Souffle court

Muscles, cœur, poumons

Encore capturé! C'est ce que sans doute je devais penser – ou du moins ressentir - , allongé sur le dos, bras repliés en croix par Martin, mon meilleur ami de l'époque qui, assis sur moi, me maintenait sous son poids pourtant très relatif. Ainsi s'achevaient sans coup férir les innombrables poursuites, toujours les mêmes à quelques détours près, auxquelles nous consacrions une partie de nos temps libres à l'internat.

Au physique, vers huit ou neuf ans, je n'avais pour moi que la taille. Les courts biceps de Martin développaient une force à mes yeux irrésistible, et s'imposaient avec aisance à mes muscles longilignes. C'est pourquoi, dans ces combats sans agressivité, c'était lui le poursuivant. Un phénomène similaire entrait d'ailleurs en jeu pour la course: à mes longues jambes, l'avantage sur les premiers mètres; à ses solides mollets, et à son souffle inépuisable, la victoire dans la durée.

Enfant puis adolescent, l'asphyxie et l'abandon furent ainsi l'issue de chacune de mes courses de fond. Curieusement, mes performances sportives n'en souffraient guère: le sport d'équipe s'accommode, somme toute, d'efforts brefs et répétés. Au basket-ball, cependant, mon sport favori, la vitesse du jeu augmentant avec l'âge, suivre au plus près l'action, avec ses constants allers retours, devenait proprement suicidaire. Que se passait-il? On eût dit qu'à mesure que mon souffle se raccourcissait, loin de ralentir, je forçais mes foulées comme pour en finir au plus vite. Oui, un véritable suicide, évité grâce aux prudentes régulations de mon organisme.

C'est à un adjudant-chef que je dois ma transformation.
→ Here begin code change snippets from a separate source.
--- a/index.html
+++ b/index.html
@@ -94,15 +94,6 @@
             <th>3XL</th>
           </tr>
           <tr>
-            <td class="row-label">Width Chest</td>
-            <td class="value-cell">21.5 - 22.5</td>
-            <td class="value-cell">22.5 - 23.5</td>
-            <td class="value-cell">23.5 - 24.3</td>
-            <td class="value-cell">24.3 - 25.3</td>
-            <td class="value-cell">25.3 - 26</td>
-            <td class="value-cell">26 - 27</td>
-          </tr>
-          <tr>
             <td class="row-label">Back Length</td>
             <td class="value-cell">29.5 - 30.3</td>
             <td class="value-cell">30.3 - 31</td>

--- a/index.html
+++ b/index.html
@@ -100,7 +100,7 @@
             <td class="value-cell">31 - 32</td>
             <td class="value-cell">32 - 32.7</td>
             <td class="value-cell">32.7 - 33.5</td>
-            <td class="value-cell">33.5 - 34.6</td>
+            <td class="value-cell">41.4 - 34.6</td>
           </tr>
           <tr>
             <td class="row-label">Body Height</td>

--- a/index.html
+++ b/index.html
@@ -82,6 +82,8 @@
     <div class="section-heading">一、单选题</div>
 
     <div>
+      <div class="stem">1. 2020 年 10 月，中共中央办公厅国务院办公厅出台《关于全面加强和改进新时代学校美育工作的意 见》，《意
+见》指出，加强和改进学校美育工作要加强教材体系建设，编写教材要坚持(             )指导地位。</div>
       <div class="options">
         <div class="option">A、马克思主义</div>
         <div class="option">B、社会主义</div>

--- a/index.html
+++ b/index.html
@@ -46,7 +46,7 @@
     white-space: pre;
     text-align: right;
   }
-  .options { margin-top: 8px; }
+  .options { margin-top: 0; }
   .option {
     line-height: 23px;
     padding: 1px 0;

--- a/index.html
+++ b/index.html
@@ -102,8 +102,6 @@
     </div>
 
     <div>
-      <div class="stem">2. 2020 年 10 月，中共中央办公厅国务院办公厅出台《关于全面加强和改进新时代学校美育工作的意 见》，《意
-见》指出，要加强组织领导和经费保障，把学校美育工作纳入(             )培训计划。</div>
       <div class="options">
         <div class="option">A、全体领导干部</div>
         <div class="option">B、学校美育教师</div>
Par son implacable truchement, je pus, milicien de 28 ans amolli par de longues études, satisfaire au programme de tout futur officier de réserve: courir 16 kilomètres en deux heures (ou même une et demie?), avec gros souliers et petit sac à dos. Contraint et forcé, j'appris ainsi à doser mes efforts: ralentir lorsque le souffle s'accélère; en côte, raccourcir mes foulées.

En moins d'un an, je perdis ensuite le bénéfice de cet entraînement, que je ne repris que trente ans plus tard: très prudemment, je courus à nouveau cinquante mètres, puis cent, puis souvent 800, 1600… avant d'allonger mes parcours. A 62 ans, je courus 15 kilomètres dans la Forêt de Soignes. Et j'en vins, enfin, à m'intéresser au muscle , au coeur , à la respiration et aux flux d'énergie qui permettent leur fonctionnement.

Ces savoirs, désormais, habitent un coin de mon cerveau. Parfois, ma course s'en trouve enrichie: non seulement je cours, mais je pense que je cours. Mes muscles en plein travail sont des millions de filaments coulissants; le sang qui parcourt mon corps leur apporte le précieux oxygène; mes poumons, au rythme rapide mais régulier, aspirent cet oxygène pour le transmettre au sang; la chaleur qui m'habite malgré la saison froide est le sous-produit de la transformation d'énergie biologique en énergie mécanique.

Ma pensée, puis mes sensations, rejoignent l'action de mon corps; j'en ressens une vive émotion, en forme de bien-être: pendant ces foulées privilégiées, je suis un homme complet.